Senate Budget Resolution Aims to Shrink Deficit

Senate Budget Committee Chairman Mike Enzi (R-WY) released a budget resolution for Fiscal Year 2020. The blueprint presents a five-year plan to reduce the deficit by over $538 billion over the next five years. This would cut the on-budget deficit from 3.2 percent in 2019 to 2.3 percent in 2024, well below the historical average of 3.5 percent.

Specifically, the plan would:

  • Use the reconciliation process to instruct five committees to report legislation that would reduce the deficit by at least $94 billion over five years.
  • Adhere to the Budget Control Act caps while avoiding the Overseas Contingency Operation funding gimmick in the President’s budget to boost the defense budget outside of the caps. The Enzi resolution provides that any agreement to yet again increase the caps must be fully offset.

  • Eliminate use of the “changes in mandatory programs” gimmick whereby authorizations for mandatory spending that were unlikely to be spent are rescinded and used to “offset” appropriations.

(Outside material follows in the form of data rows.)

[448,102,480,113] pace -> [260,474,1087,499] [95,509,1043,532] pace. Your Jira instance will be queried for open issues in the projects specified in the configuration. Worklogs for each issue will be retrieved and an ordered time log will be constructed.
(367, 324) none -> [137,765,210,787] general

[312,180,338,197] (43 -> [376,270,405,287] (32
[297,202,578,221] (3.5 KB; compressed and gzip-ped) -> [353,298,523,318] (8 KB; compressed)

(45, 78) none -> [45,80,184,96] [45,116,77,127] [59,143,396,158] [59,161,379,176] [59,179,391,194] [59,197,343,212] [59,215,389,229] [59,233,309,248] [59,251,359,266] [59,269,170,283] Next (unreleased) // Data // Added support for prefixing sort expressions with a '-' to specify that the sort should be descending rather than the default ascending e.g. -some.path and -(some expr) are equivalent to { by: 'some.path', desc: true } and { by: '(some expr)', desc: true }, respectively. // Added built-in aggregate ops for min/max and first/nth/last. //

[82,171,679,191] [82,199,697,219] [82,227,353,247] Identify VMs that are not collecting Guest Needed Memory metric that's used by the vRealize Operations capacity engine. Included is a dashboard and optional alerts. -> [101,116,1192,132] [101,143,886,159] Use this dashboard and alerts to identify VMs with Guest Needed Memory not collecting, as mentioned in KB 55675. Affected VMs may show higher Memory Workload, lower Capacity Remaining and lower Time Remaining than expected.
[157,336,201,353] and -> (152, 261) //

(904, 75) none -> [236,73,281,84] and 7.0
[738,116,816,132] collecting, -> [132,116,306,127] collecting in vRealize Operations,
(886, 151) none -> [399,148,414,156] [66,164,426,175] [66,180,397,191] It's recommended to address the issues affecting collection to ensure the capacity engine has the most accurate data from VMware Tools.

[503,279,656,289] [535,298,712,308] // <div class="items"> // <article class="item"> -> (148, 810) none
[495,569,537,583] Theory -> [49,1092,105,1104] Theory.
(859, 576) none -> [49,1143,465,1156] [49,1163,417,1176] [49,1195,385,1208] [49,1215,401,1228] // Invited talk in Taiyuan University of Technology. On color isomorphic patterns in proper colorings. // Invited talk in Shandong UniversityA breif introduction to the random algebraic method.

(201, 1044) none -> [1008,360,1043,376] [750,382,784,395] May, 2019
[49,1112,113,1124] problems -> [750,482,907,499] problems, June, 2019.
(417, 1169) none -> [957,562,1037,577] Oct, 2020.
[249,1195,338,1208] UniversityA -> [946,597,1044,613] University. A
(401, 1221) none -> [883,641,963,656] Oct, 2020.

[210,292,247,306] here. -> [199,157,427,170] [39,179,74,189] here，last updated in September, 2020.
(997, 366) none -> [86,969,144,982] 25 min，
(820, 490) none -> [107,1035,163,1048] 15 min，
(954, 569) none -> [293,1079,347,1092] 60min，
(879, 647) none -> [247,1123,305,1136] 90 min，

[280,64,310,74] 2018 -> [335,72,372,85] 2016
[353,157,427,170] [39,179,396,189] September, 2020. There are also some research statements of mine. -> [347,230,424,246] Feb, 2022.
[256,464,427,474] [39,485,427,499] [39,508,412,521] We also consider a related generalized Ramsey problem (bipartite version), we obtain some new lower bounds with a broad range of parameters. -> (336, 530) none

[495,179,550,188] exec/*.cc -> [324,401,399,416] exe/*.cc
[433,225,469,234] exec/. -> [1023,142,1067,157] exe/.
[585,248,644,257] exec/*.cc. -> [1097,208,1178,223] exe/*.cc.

  • Require the Congressional Budget Office to continue to account for macroeconomic feedback in scores of major legislation.

  • Establish a new point of order against legislation that “circumvents existing scorekeeping and federal estimating guidelines by dictating its own accounting.” This would target a gimmick in provisions that employ directed scorekeeping to boost discretionary spending caps.

The resolution recognizes that mandatory spending is “out of control” and seeks to find sensible reductions. In a perfect world, taxes would be low and the budget would be balanced. The Chairman’s summary of the resolution notes, “This budget does not presume to solve all of our shared fiscal challenges. Rather, it is intended to start a gradual process of addressing our unsustainable deficits and debt.” Enzi’s resolution is commendable for seeking to build momentum toward balance through sensible, achievable budget reforms.